- [Task prompt] Report every line of the entries that contains the word "body".

- [Recorded data]

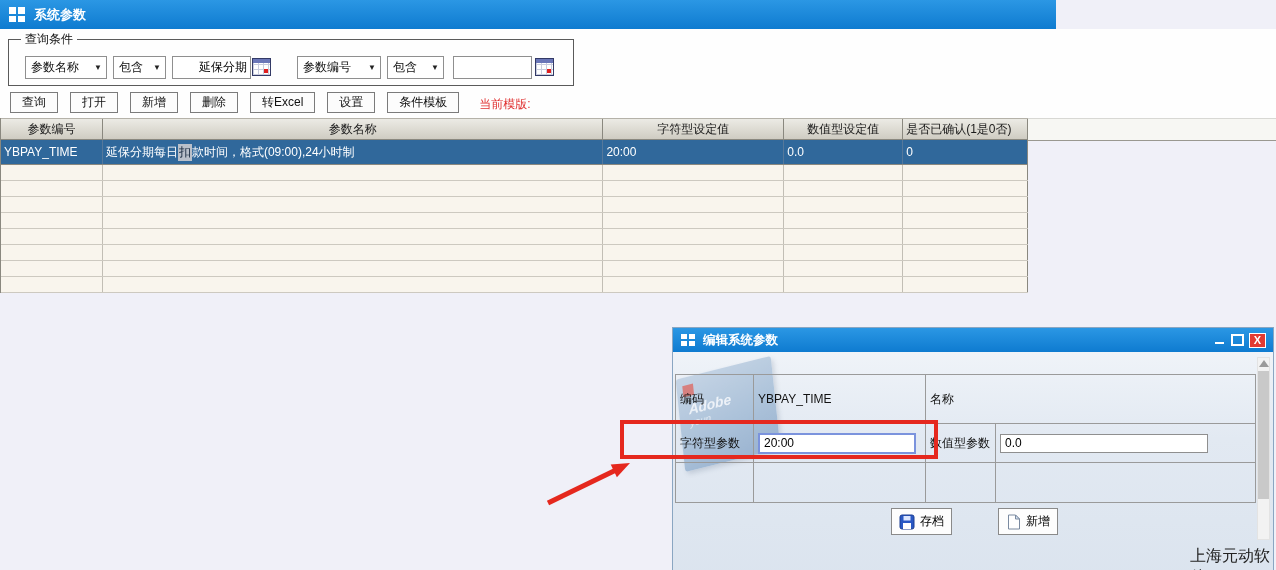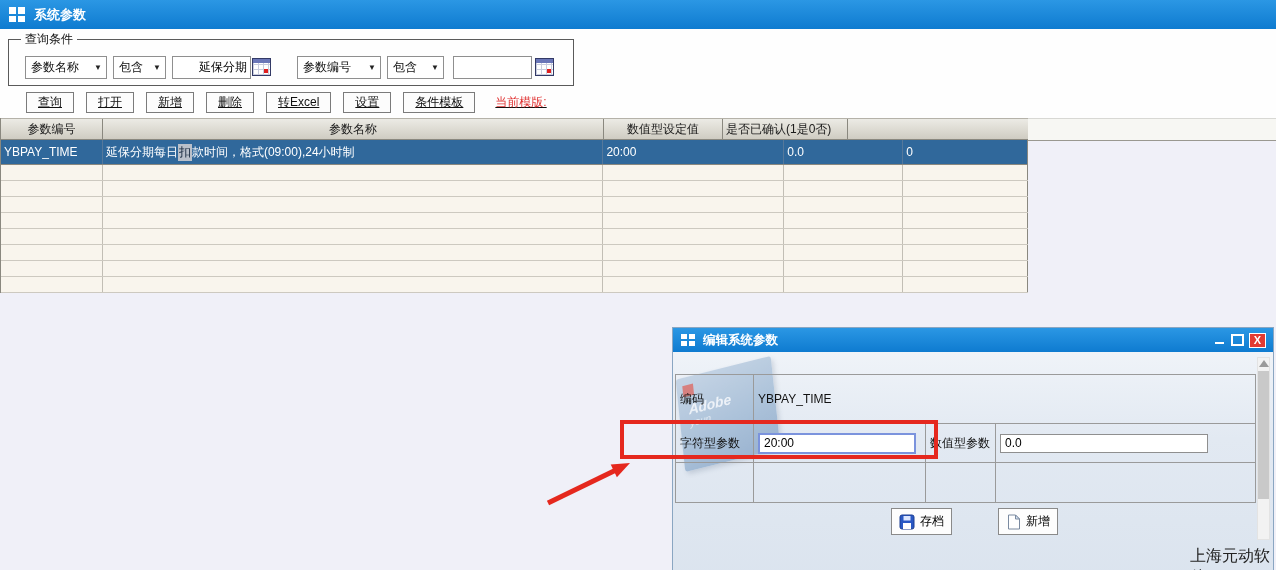--- a/index.html
+++ b/index.html
@@ -7,21 +7,21 @@
   body {
     position: relative;
     background: #f0f0f8;
     font-family: "Liberation Sans", sans-serif;
     font-size: 12px;
     color: #111;
     overflow: hidden;
   }
   
   .titlebar {
-    position:absolute; left:0; top:0; width:1276px; height:29px;
+    position:absolute; left:0; top:0; width:1056px; height:29px;
     background: linear-gradient(#2b97e4, #0e7bd0);
     display:flex; align-items:center;
     color:#fff; font-weight:bold; font-size:13px;
   }
   .winlogo { width:16px; height:15px; margin:0 9px 0 9px; display:grid;
     grid-template-columns:7px 7px; grid-template-rows:6.5px 6.5px; gap:2px; }
   .winlogo span { background:#fff; display:block; }
   
   .content-top { position:absolute; left:0; top:29px; width:1276px; height:89px; background:#fefefe; }
   fieldset.query {
@@ -39,21 +39,21 @@
   .tbx { height:23px; background:#fff; border:1px solid #8f8f8f; padding:0 3px; font-size:12px; font-family:"Liberation Sans",sans-serif; }
   .tbx.r { text-align:right; }
   .cal {
     width:19px; height:18px; border:1px solid #333a66; background:#fff; position:relative; flex:0 0 auto;
     background-image: linear-gradient(#6a76b8, #6a76b8), linear-gradient(#c9cdde 1px, transparent 1px), linear-gradient(90deg,#c9cdde 1px, transparent 1px);
     background-size: 100% 4px, 100% 5px, 5px 100%;
     background-repeat: no-repeat, repeat, repeat;
   }
   .cal::after { content:""; position:absolute; right:2px; bottom:2px; width:4px; height:4px; background:#e02020; }
   
-  .toolbar { position:absolute; left:16px; top:63px; display:flex; align-items:center;text-decoration:underline; }
+  .toolbar { position:absolute; left:0; top:63px; display:flex; align-items:flex-end; }
   .tbtn {
     height:21px; margin-left:12px; padding:0 11px;
     background:#fcfcfc; border:1px solid #7b7b7b;
     font-size:12px; font-family:"Liberation Sans",sans-serif; color:#111; cursor:pointer;
   }
   .tbtn:first-child { margin-left:10px; }
   .tpl-label { color:#e03131; margin-left:20px; font-size:12px; }
   
   .grid { position:absolute; left:0; top:118px; width:1028px; border-left:1px solid #8a887f; background:#f9f5ed; }
   .ghead { display:flex; height:22px; background:linear-gradient(#ecebe5,#cfccc2); border-top:1px solid #b5b2a9; border-bottom:1px solid #8a887f; }
@@ -165,20 +165,21 @@
     <button class="tbtn">设置</button>
     <button class="tbtn">条件模板</button>
     <span class="tpl-label">当前模版:</span>
   </div>
 </div>
 
 <div class="grid">
   <div class="ghead">
     <div class="cell c1">参数编号</div>
     <div class="cell c2">参数名称</div>
+    <div class="cell c3">字符型设定值</div>
     <div class="cell c4">数值型设定值</div>
     <div class="cell c5">是否已确认(1是0否)</div>
   </div>
   <div class="grow-sel">
     <div class="cell c1">YBPAY_TIME</div>
     <div class="cell c2">
       <span>延保分期每日</span>
         <span class="hl">扣</span>
         <span>款时间，格式(09:00),24小时制</span>
     </div>
@@ -265,20 +266,21 @@
   <div class="dlg-body">
     <div class="watermark">
       <span class="wm-logo"></span>
       <div class="wm-text">Adobe</div>
       <div class="wm-sub">youn</div>
     </div>
     <div class="dlg-table">
       <div class="drow r1">
         <div class="dcell dc1">编码</div>
         <div class="dcell dc2">YBPAY_TIME</div>
+        <div class="dcell dc3">名称</div>
       </div>
       <div class="drow r2">
         <div class="dcell dc1">字符型参数</div>
         <div class="dcell dc2">
           <input class="inp-char" value="20:00" style="">
         </div>
         <div class="dcell dc3">数值型参数</div>
         <div class="dcell dc4">
           <input class="inp-num" value="0.0" style="">
         </div>

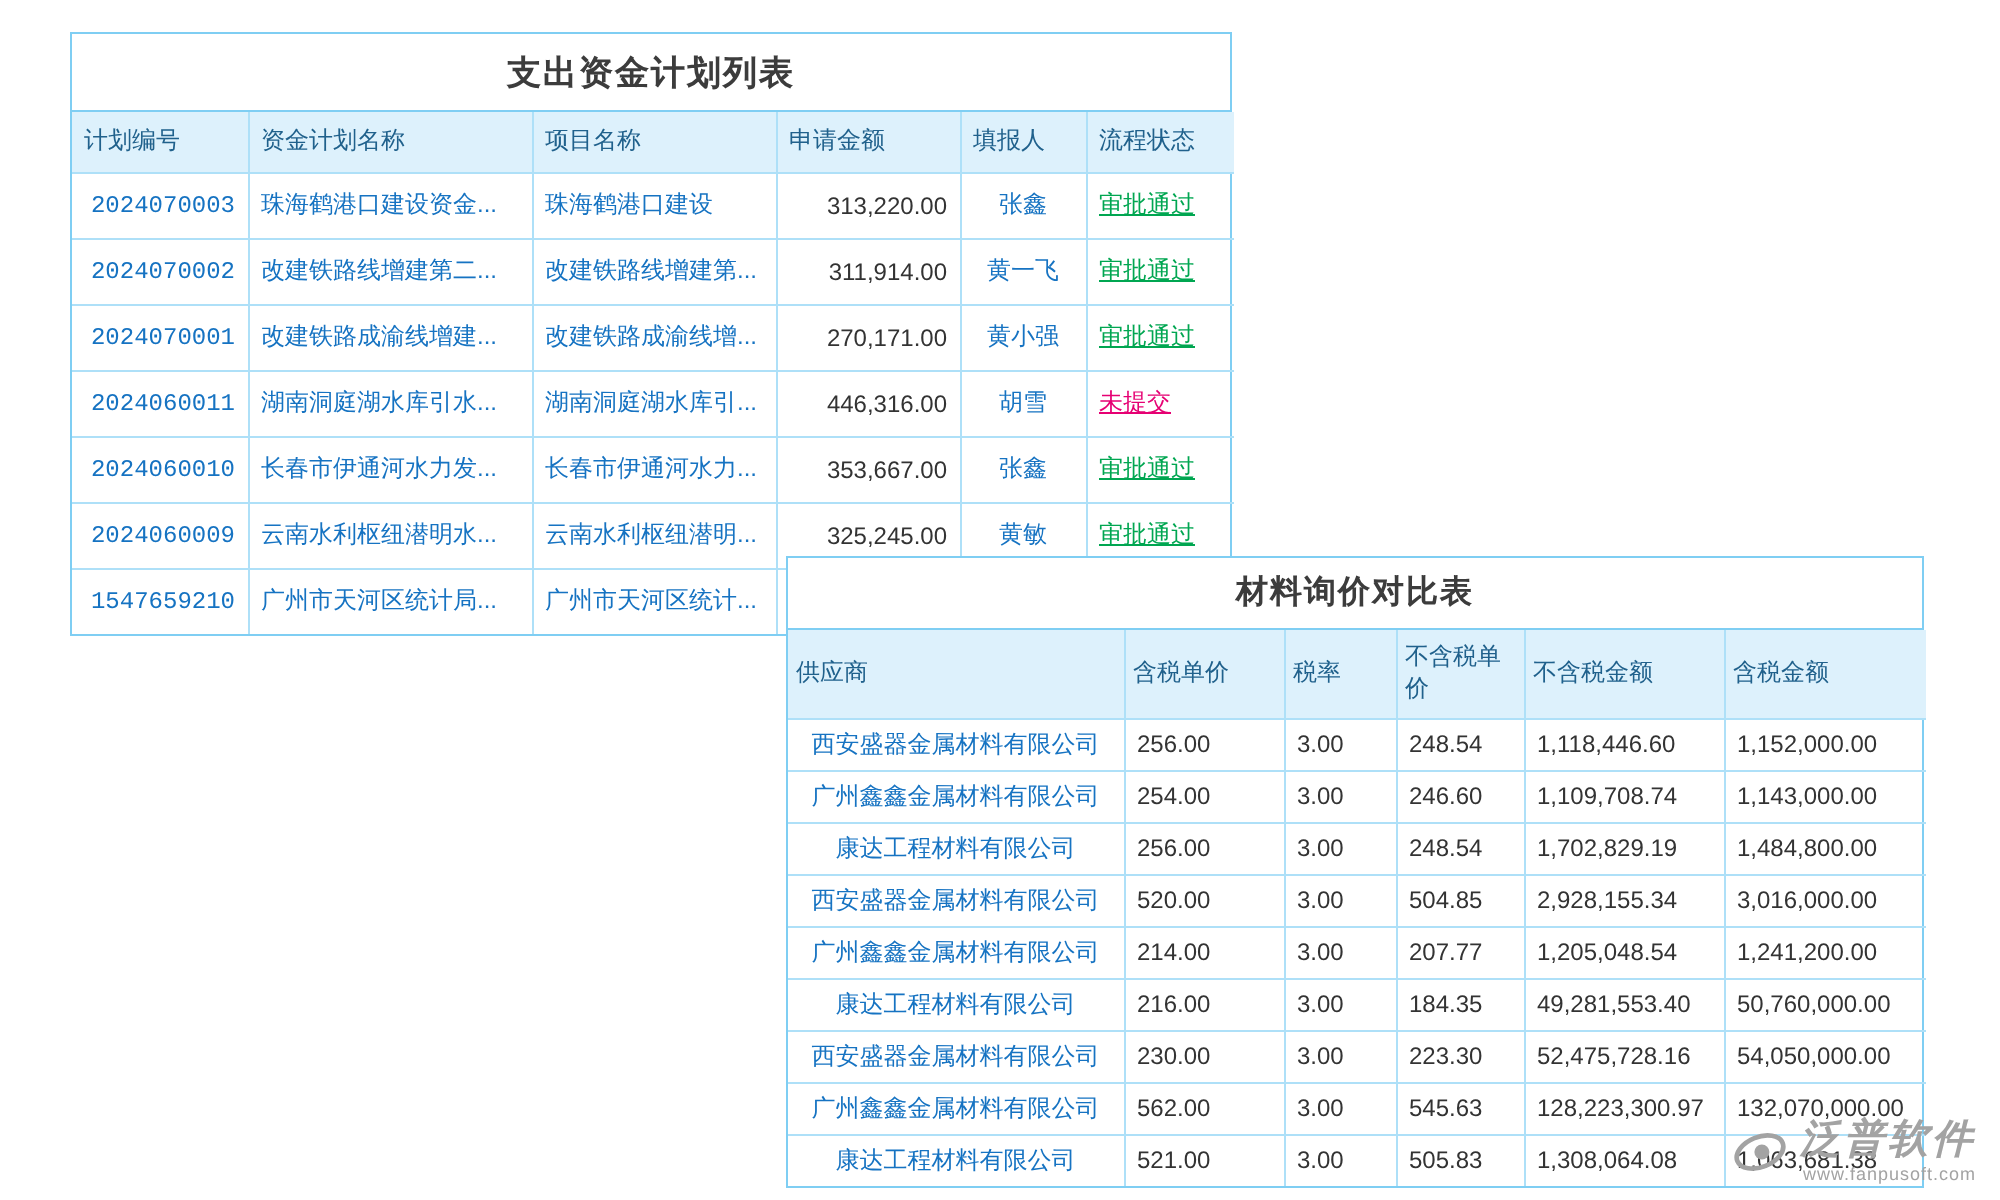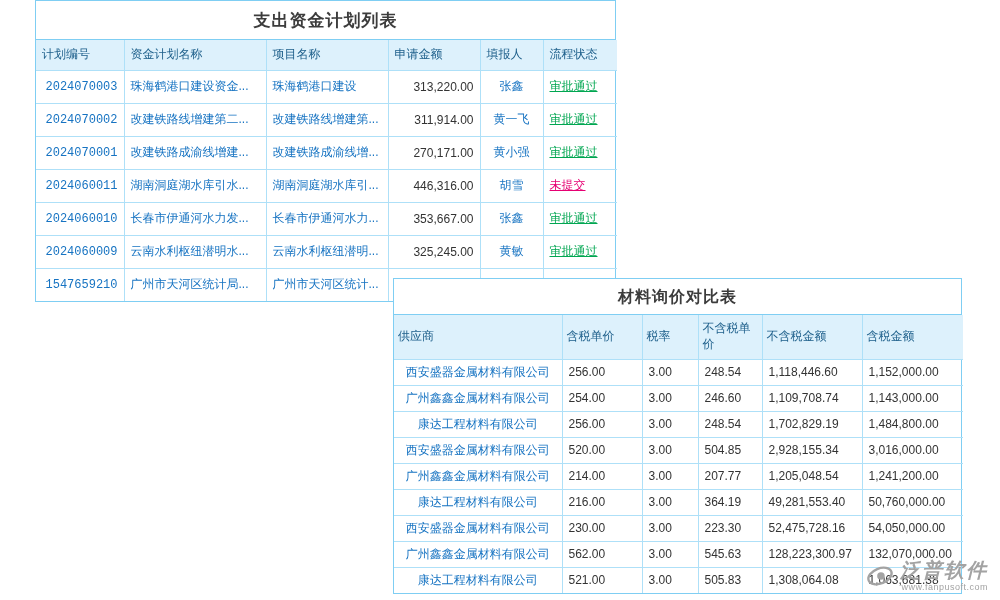--- a/index.html
+++ b/index.html
@@ -5,21 +5,21 @@
   :root{
     --border:#7fcef3; --grid:#aee0f8; --header-bg:#ddf1fc; --header-text:#20618c;
     --link:#1673c2; --number:#333333; --title:#3c3c3c; --watermark:#a3a3a3;
     --status-approved:#00a651; --status-pending:#e60073;
   }
   *{box-sizing:border-box;}
   body{margin:0;font-family:"Liberation Sans","DejaVu Sans",sans-serif;background:#fff;}
   .canvas{position:relative;width:1000px;height:600px;background:#fff;overflow:hidden;}
 
   .panel{position:absolute;background:#fff;border:1px solid var(--border);}
-  #fund-plan-panel{left:35px;top:0;width:581px;z-index:1;}
+  #fund-plan-panel{left:35px;top:16px;width:581px;z-index:1;}
   #material-panel{left:393px;top:278px;width:569px;z-index:5;}
 
   .panel-title{text-align:center;font-weight:bold;color:var(--title);border-bottom:1px solid var(--border);letter-spacing:1px;}
   #fund-plan-panel .panel-title{height:39px;line-height:39px;font-size:17px;}
   #material-panel .panel-title{height:36px;line-height:36px;font-size:16px;}
 
   table{width:100%;border-collapse:collapse;table-layout:fixed;}
   th,td{border:1px solid var(--grid);font-size:12px;padding:0 6px;overflow:hidden;white-space:nowrap;text-overflow:ellipsis;}
   th{background:var(--header-bg);color:var(--header-text);font-weight:normal;text-align:left;}
   tr > *:first-child{border-left:none;}
@@ -195,21 +195,21 @@
             <td>214.00</td>
             <td>3.00</td>
             <td>207.77</td>
             <td>1,205,048.54</td>
             <td>1,241,200.00</td>
           </tr>
           <tr>
             <td>康达工程材料有限公司</td>
             <td>216.00</td>
             <td>3.00</td>
-            <td>364.19</td>
+            <td>184.35</td>
             <td>49,281,553.40</td>
             <td>50,760,000.00</td>
           </tr>
           <tr>
             <td>西安盛器金属材料有限公司</td>
             <td>230.00</td>
             <td>3.00</td>
             <td>223.30</td>
             <td>52,475,728.16</td>
             <td>54,050,000.00</td>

- [Response area]
   body {
   <div class="dlg-body">
   body{margin:0;font-family:"Liberation Sans","DejaVu Sans",sans-serif;background:#fff;}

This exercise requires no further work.